Security constraints

  • Do not commit secrets, credentials, private keys, raw tokens, or real personal data.
  • Use opaque, random, non-guessable tokens for confirmation and QR verification.
  • Do not expose personal data in QR codes.
  • Do not log raw tokens, credentials, session cookies, authorization headers, or full booking payloads.
  • CORS must allow only configured Angular frontend origins through CORS_ALLOWED_ORIGINS.
  • Keep .env files out of version control; .env.example may contain example values only.
  • Prefer least privilege for containers, users, networks, and filesystem access.

Development rules

Codex MUST:

  • work only on the current feature branch;
  • not merge into develop;
  • keep changes minimal, focused, and easy to review;
  • preserve existing architecture decisions unless the user explicitly requests a change;
  • update documentation when behavior, deployment, operation, security, or architecture changes;
  • create or update ADRs for architectural decisions;
  • use Conventional Commits;
  • run the configured Docker-based checks before committing;
  • report tests/checks, residual risks, and rollback notes.

Codex MUST NOT:

  • add Celery or Redis;
  • add unnecessary services or dependencies;
  • implement unrelated features while handling a focused task;
  • introduce broad rewrites or formatting-only churn;
  • disable authentication, authorization, CSRF, CORS restrictions, TLS verification, input validation, or security checks without an explicit ADR.

Enabled profiles

enabled_profiles:
  - docker
  - ansible
  - python

Branching model

Work must happen on the current feature branch for the task.

Allowed branch prefixes when a new branch is explicitly needed:

  • feature/
  • fix/
  • hotfix/
  • chore/
  • docs/
  • refactor/

Do not merge task branches into develop.
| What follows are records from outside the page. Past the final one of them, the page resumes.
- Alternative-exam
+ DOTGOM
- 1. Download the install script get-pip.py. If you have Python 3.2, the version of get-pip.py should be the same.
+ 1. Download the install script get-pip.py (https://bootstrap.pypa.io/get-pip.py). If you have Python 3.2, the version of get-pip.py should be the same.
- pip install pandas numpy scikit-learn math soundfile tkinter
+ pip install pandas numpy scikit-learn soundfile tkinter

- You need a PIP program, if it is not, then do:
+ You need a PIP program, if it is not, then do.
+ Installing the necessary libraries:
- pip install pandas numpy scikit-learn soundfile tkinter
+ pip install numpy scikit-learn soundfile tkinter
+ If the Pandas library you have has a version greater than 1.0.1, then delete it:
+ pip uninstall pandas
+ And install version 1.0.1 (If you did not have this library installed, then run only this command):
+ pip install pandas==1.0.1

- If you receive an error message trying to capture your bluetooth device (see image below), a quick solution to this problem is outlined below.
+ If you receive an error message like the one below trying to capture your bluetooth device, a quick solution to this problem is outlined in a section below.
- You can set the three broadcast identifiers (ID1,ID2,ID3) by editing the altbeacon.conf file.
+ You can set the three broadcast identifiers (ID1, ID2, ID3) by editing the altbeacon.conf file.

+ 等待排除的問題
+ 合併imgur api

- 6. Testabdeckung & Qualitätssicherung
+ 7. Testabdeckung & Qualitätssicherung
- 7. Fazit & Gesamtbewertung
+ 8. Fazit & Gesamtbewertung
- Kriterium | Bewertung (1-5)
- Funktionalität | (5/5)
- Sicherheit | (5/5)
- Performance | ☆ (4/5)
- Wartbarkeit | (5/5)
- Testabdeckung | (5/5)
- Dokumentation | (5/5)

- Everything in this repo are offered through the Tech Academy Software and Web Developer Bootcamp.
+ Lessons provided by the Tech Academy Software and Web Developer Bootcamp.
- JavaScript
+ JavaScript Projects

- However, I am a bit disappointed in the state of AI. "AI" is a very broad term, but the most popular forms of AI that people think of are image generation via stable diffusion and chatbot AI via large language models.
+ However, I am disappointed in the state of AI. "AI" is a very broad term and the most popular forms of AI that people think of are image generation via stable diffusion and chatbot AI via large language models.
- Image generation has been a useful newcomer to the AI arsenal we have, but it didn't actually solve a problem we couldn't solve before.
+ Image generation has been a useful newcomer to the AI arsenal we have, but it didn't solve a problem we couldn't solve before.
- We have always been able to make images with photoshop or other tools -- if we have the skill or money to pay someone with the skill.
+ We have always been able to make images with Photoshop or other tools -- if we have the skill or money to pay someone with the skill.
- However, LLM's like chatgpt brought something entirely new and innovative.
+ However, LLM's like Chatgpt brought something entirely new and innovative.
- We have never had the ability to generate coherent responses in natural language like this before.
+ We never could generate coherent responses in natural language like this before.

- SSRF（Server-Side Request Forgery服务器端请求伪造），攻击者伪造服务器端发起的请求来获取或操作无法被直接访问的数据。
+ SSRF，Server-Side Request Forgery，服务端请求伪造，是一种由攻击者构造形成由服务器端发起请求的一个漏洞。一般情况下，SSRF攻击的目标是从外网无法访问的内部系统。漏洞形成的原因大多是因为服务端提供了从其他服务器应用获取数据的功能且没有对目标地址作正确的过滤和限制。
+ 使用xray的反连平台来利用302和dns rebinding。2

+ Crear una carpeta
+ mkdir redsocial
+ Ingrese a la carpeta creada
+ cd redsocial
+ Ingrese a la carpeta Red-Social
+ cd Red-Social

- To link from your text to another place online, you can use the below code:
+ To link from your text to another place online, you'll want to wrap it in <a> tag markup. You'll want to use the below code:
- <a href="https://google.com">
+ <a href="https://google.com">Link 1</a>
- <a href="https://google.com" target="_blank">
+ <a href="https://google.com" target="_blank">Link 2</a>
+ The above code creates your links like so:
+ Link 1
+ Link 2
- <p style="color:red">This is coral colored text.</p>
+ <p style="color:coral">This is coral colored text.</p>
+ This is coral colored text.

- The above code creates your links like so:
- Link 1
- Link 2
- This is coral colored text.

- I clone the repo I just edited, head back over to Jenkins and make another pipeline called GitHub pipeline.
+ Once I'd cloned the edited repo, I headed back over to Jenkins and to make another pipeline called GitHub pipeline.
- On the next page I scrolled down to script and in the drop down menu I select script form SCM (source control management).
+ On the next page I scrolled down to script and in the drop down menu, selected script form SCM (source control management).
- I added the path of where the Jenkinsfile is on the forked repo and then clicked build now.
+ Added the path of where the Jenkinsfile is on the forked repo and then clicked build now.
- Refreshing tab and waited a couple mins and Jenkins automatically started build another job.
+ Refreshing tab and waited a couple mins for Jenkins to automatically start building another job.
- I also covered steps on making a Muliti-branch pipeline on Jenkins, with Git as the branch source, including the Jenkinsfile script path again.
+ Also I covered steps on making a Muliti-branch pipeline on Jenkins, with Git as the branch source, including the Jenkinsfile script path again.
Leave integration to the repository owner or a separate explicit request.

Commit style

Use Conventional Commits.

Examples:

feat: add health endpoint
fix: correct backend Docker workdir
docs: update deployment notes
test: add reservation capacity checks
refactor: simplify booking token validation
chore: update Codex project configuration

Testing approach

All checks must run inside Docker containers when applicable.

Canonical check command:

docker compose --env-file .env.example -f infra/docker/compose.yml config
docker compose --env-file .env.example -f infra/docker/compose.yml run --rm --build backend python manage.py test

Current coverage:

  • Docker Compose configuration validation;
  • Django backend tests, including the health endpoint test.

Run formatting or linting only when a project configuration for those tools exists.

Deployment approach

Deployment uses infra/docker/compose.yml with explicit services:

  • nginx: public reverse proxy;
  • frontend: Angular frontend build/static service served by nginx;
  • backend: Django application served by gunicorn;
  • postgres: PostgreSQL with named volume persistence.

Configuration comes from .env. .env.example documents the required environment variables with example values. PostgreSQL data is persisted in the postgres_data named volume.

Documentation and ADRs

Primary documentation:

  • docs/architecture.md
  • docs/domain-model.md
  • docs/api-contract.md
  • docs/booking-flow.md
  • docs/security-notes.md
  • docs/deployment.md
  • docs/testing.md

Accepted ADRs currently define:

  • Django monolith backend;
  • no async task queue at this stage;
  • opaque QR token strategy;
  • email confirmation flow;
  • staff check-in with token validation;
  • Docker Compose deployment.

Documentation language: English. Code comments language: English.